National Science Foundation (NSF)-funded marine geologists
David Verardo and William Ruddiman of the University
of Virginia in Charlottesville have found in their
research on ocean sediments the first detailed marine
record of late Pleistocene era fires on land. Their
paper, "Late Pleistocene charcoal in tropical Atlantic
deep-sea sediments: Climatic and geochemical significance,"
appears in the September issue of the journal GEOLOGY.
"Biomass burning, a result of fires started by lightning
strikes, is important for its relationship to climate
(drier climates have more burning) and its immense
effect on vegetation, and therefore land ecosystems,"
says Connie Sancetta, program director in NSF's marine
geology and geophysics program, which funded Verardo's
research along with NSF's climate dynamics program.
The burning of trees and grasses on land produces
charred particles, or charcoal. Charcoal may then
be transported long distances by winds and rivers
to coastal and ocean environments, where it's then
preserved in ocean sediments. Explains Verardo, "Charcoal
may be swept aloft in plumes rising from active fires,
and transported by prevailing winds from the source
area to the ocean within days to weeks of its initial
formation. It eventually sinks and becomes part of
the sediments at the bottom of the sea."
Verardo studied such sediments by analyzing a core
taken from the bottom of the eastern tropical Atlantic
Ocean. "It was full, much to my surprise, of a large
amount of charcoal," he says. "Given the great distance
to land and the regional slope of the sea floor, the
charcoal in this core must have been brought there
by winds." The charcoal is a mixture of particles
from both rainforest and savanna trees, as well as
grasslands. Research on modern-day air mass routes
for the eastern tropical Atlantic region indicates
that the sediment in the core lies below several large-scale
circulation pathways originating in Africa.

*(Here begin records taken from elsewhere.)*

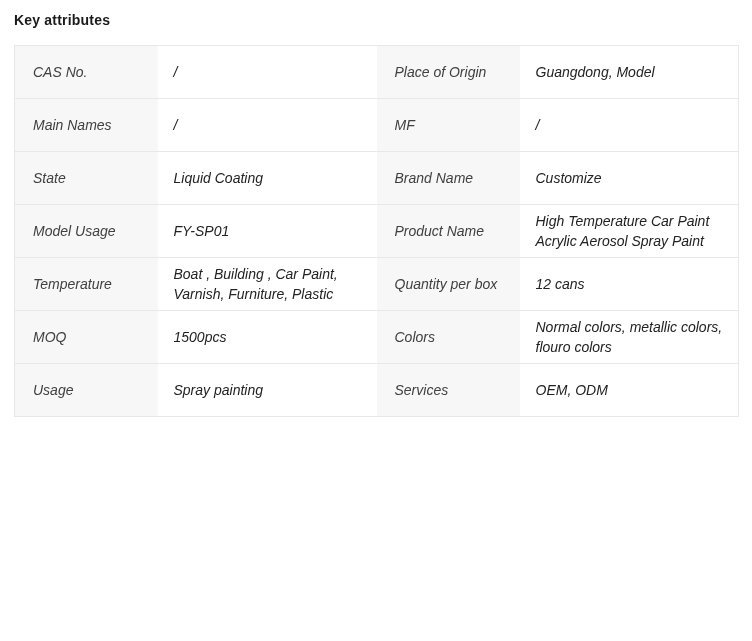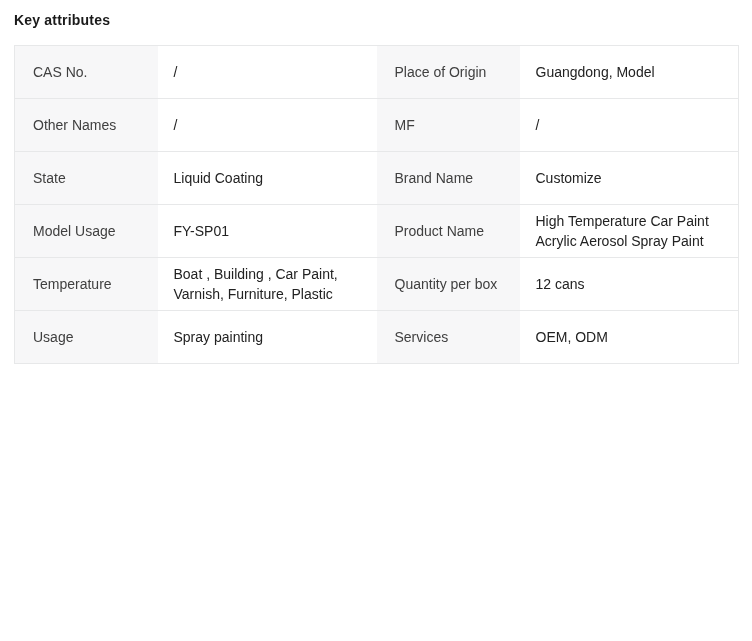--- a/index.html
+++ b/index.html
@@ -23,20 +23,21 @@
     padding: 9px 0 0 0;
     line-height: 22px;
     letter-spacing: 0.2px;
   }
   table.attr-table {
     border-collapse: collapse;
     table-layout: fixed;
     width: 724px;
     margin-top: 14px;
     border: 1px solid var(--border, #e7e8e9);
+    font-style: italic;
   }
   col.c-label { width: 143px; }
   col.c-value { width: 219px; }
   td {
     height: 53px;
     vertical-align: middle;
     font-size: 14px;
     line-height: 20px;
     overflow: hidden;
   }
@@ -69,21 +70,21 @@
         <col class="c-value">
     </colgroup>
     <tbody>
       <tr>
         <td class="label">CAS No.</td>
         <td class="value">/</td>
         <td class="label">Place of Origin</td>
         <td class="value">Guangdong, Model</td>
       </tr>
       <tr>
-        <td class="label">Other Names</td>
+        <td class="label">Main Names</td>
         <td class="value">/</td>
         <td class="label">MF</td>
         <td class="value">/</td>
       </tr>
       <tr>
         <td class="label">State</td>
         <td class="value">Liquid Coating</td>
         <td class="label">Brand Name</td>
         <td class="value">Customize</td>
       </tr>
@@ -95,20 +96,27 @@
 Acrylic Aerosol Spray Paint</td>
       </tr>
       <tr>
         <td class="label">Temperature</td>
         <td class="value">Boat , Building , Car Paint,
 Varnish, Furniture, Plastic</td>
         <td class="label">Quantity per box</td>
         <td class="value">12 cans</td>
       </tr>
       <tr>
+        <td class="label">MOQ</td>
+        <td class="value">1500pcs</td>
+        <td class="label">Colors</td>
+        <td class="value">Normal colors, metallic colors,
+flouro colors</td>
+      </tr>
+      <tr>
         <td class="label">Usage</td>
         <td class="value">Spray painting</td>
         <td class="label">Services</td>
         <td class="value">OEM, ODM</td>
       </tr>
     </tbody>
   </table>
 </div>
 
 </body></html>

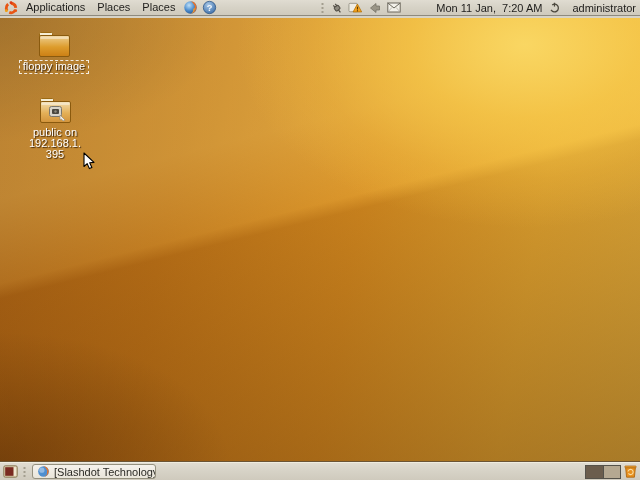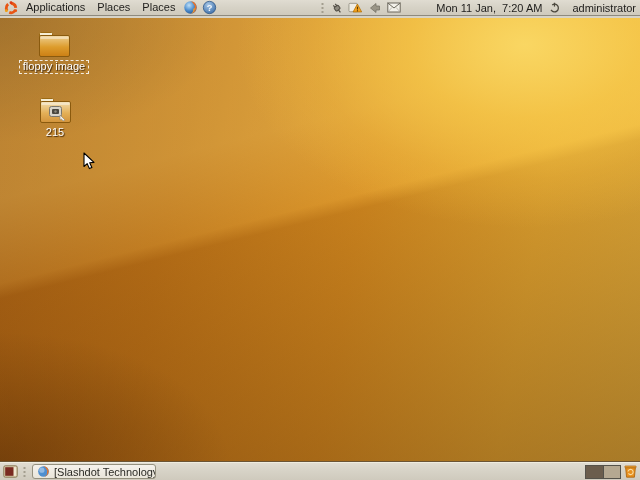--- a/index.html
+++ b/index.html
@@ -185,21 +185,22 @@
         </defs>
         <rect x="1.5" y="1.5" width="13" height="6" rx="1" fill="#f6eed6" stroke="#9c6a14"></rect>
         <rect x="1.5" y="4.5" width="30" height="21" rx="1.5" fill="url(#fold2)" stroke="#8a5a0e"></rect>
         <rect x="2.5" y="5.5" width="28" height="2.5" fill="rgba(255,255,255,0.4)"></rect>
         <rect x="10.5" y="9.5" width="12" height="10" rx="2" fill="#d8d4ca" stroke="#7b776d"></rect>
         <rect x="13" y="12" width="7" height="5" rx="1" fill="#4a473f"></rect>
         <circle cx="16.5" cy="14.5" r="1.2" fill="#8d897e"></circle>
         <path d="M21,18 L26,23 L24,24 L22.5,22 L21,23 Z" fill="#f4f2ea" stroke="#8a8578" stroke-width="0.6"></path>
       </svg>
       <div class="label">
-        <div>215</div>
+        <div>public on 192.168.1.</div>
+        <div>395</div>
       </div>
     </div>
 
     <svg width="13" height="19" viewBox="0 0 13 19" style="position:absolute; left:83px; top:134px;">
       <path d="M1,1 L1,14.5 L4.2,11.6 L6.4,16.6 L8.9,15.5 L6.7,10.7 L11,10.4 Z" fill="#ffffff" stroke="#000000" stroke-width="1.1" stroke-linejoin="round"></path>
     </svg>
   </div>
 
   <div class="panel bottom">
     <span class="panel-icon" style="margin-left:3px;">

Says Sancetta, "Verardo's work is important because
he has uncovered a record of burning that goes beyond
historical records, so we can study natural burning
before human influence." This in turn will help scientists
determine whether human-induced burning has different
effects than natural burning, and how burning is related
to changes in ecology, and perhaps evolution, on longer
time scales. "Another implication of Verardo's work,"
adds Sancetta, "is that if a lot of the carbon [charcoal]
in ocean sediments is terrestrial in origin, then
it isn't marine in origin. And scientists have been
studying the marine record as a major place to find
out about past carbon dioxide changes. If they've
been making the wrong assumptions about how much marine
carbon is involved, then their estimates about carbon
dioxide in the oceans may be wrong."
Current models have not been able to determine exactly
how the total amount of carbon on earth is distributed.
According to Verardo, "This new data sheds much-needed
light on where the 'missing' carbon may lie: in ocean-bottom
sediments laden with charcoal from fires on land."